_Problem to solve:_ The expected output is the set of lines below beginning at the one that contains "- Hosting: Vercel" and ending at the final line, reproduced exactly.

### Records ###

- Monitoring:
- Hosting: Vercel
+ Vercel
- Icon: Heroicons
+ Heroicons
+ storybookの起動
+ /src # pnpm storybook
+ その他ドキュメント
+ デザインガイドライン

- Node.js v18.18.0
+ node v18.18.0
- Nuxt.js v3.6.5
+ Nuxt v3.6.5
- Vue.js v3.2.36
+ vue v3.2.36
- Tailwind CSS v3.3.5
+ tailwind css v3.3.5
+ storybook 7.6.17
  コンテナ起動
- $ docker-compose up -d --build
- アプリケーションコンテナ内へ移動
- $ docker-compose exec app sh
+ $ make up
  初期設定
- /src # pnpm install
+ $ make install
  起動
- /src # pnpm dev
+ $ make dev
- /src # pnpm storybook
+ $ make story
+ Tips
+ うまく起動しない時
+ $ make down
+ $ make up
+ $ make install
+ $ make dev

###

_Completed exercise:_
- Hosting: Vercel
+ Vercel
- Icon: Heroicons
+ Heroicons
+ storybookの起動
+ /src # pnpm storybook
+ その他ドキュメント
+ デザインガイドライン

- Node.js v18.18.0
+ node v18.18.0
- Nuxt.js v3.6.5
+ Nuxt v3.6.5
- Vue.js v3.2.36
+ vue v3.2.36
- Tailwind CSS v3.3.5
+ tailwind css v3.3.5
+ storybook 7.6.17
  コンテナ起動
- $ docker-compose up -d --build
- アプリケーションコンテナ内へ移動
- $ docker-compose exec app sh
+ $ make up
  初期設定
- /src # pnpm install
+ $ make install
  起動
- /src # pnpm dev
+ $ make dev
- /src # pnpm storybook
+ $ make story
+ Tips
+ うまく起動しない時
+ $ make down
+ $ make up
+ $ make install
+ $ make dev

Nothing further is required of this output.